Как мы уже имели возможность неоднократно убеждаться, древние русичи активно реагировали на красоту искусства, особенно декоративно–прикладного. Это вполне понятно. До принятия христианства у восточных славян наиболее развитым и повсеместно распространенным был именно этот вид художественной деятельности. Практически все предметы, окружавшие древнего славянина в быту, были в большей или меньшей степени художественно обработаны. Ни архитектура, ни живопись, ни пластика, судя по данным археологии, не получили скольА ко‑нибудь заметного развития. Конечно, у славян с древности высекались и вырезались изваяния богов, а позже сооружались и терема. Как свидетельствует летописец, еще и князь Владимир ставил на холме деревянного Перуна с серебряной головой и золотыми усами, а также и других кумиров, которым киевляне приносили в жертву своих сыновей и дочерей (ПЛДР 1, 94). Однако все эти сооружения и изваяния (тем более что мы можем только догадываться об их внешнем виде) не дают нам достаточных оснований для вывода о существовании у древних славян достаточно развитого искусства архитектуры или ваяния.

Сохранившиеся до нашего времени немногие образцы восточнославянских изделий домашнего обихода свидетельствуют, однако, о достаточно высоком мастерстве славянских ремесленников и развитом художественно–эстетическом вкусе.

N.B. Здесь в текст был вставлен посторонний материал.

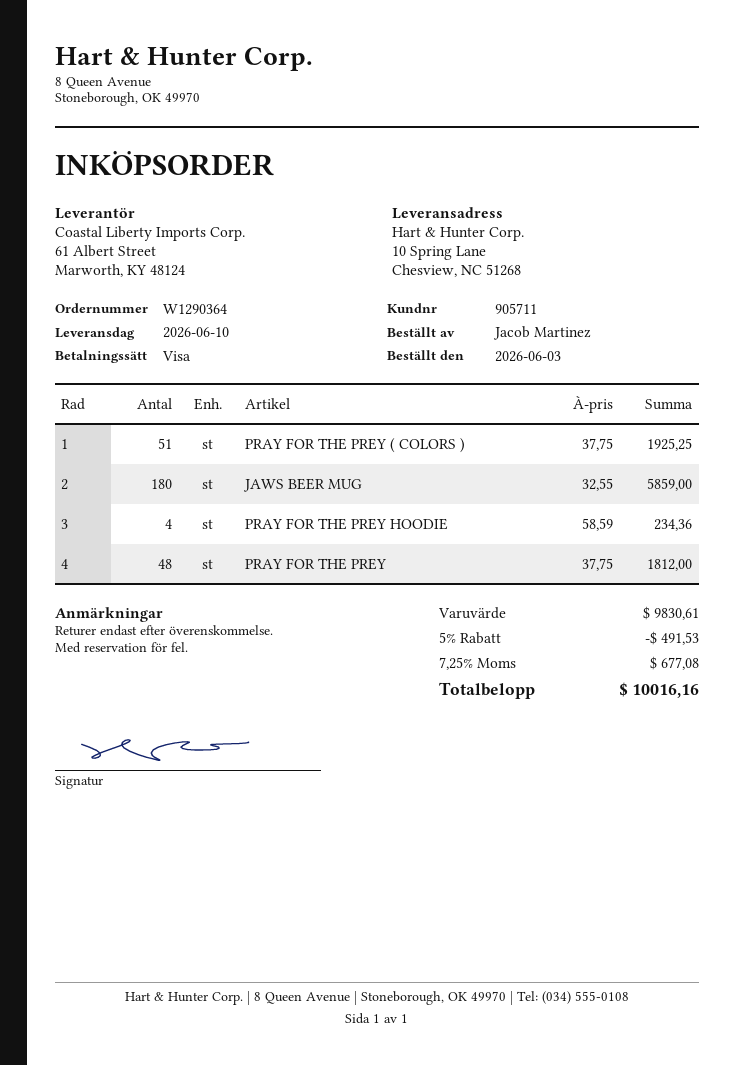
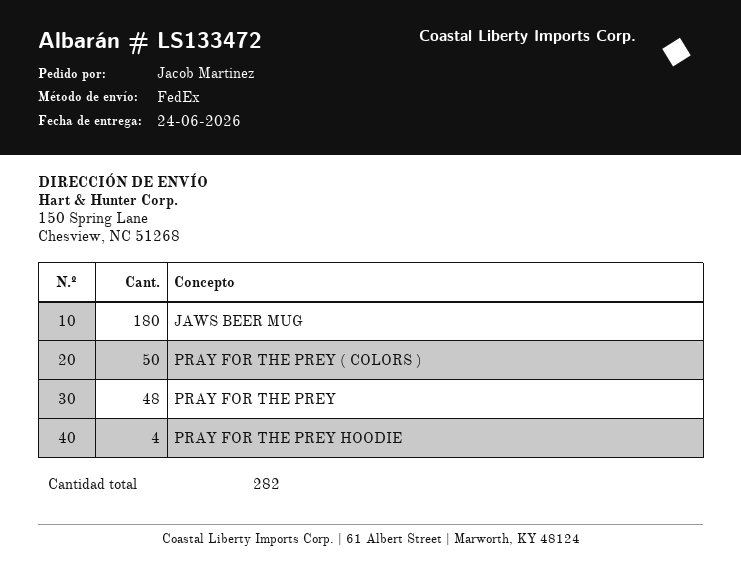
delivery date: 2026-06-10 -> 2026-06-24
ship to: 10 Spring Lane, Chesview, NC 51268 -> 150 Spring Lane, Chesview, NC 51268
PRAY FOR THE PREY ( COLORS ): 51 -> 50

Древнерусский словесный фольклор, дошедший до наших дней в сильно измененном виде, дает тем не менее возможность почувствовать, что восточные славяне издавна приобрели вкус к художественно обработанному слову и создали богатую, к сожалению устную, во многом ныне утраченную фольклорную культуру[136].

Именно эта многовековая эстетическая традиция и позволила славянам почти сразу воспринять многие эстетические феномены византийского искусства и начать формировать свои представления об искусстве, в том числе о таких его видах, как архитектура и живопись; книжники стали, хотя и робко, размышлять о своем труде.

Уже автор «Слова о полку Игореве» указывает на два типа писательской деятельности, или, сказали бы мы теперь, на два творческих метода. В основе каждого из них лежит изображение действительности, но способы изображения различны. «Не лепо ли ны бяшетъ, братие, —начинает автор «Слова» с обозначения своего метода, —начяти старыми словесы трудныхъ повестии о пълку Игореве, Игоря Святославлича? Начата же ся тъи песни по былинамъ сего времени, а не по замышлению Бояню» [137].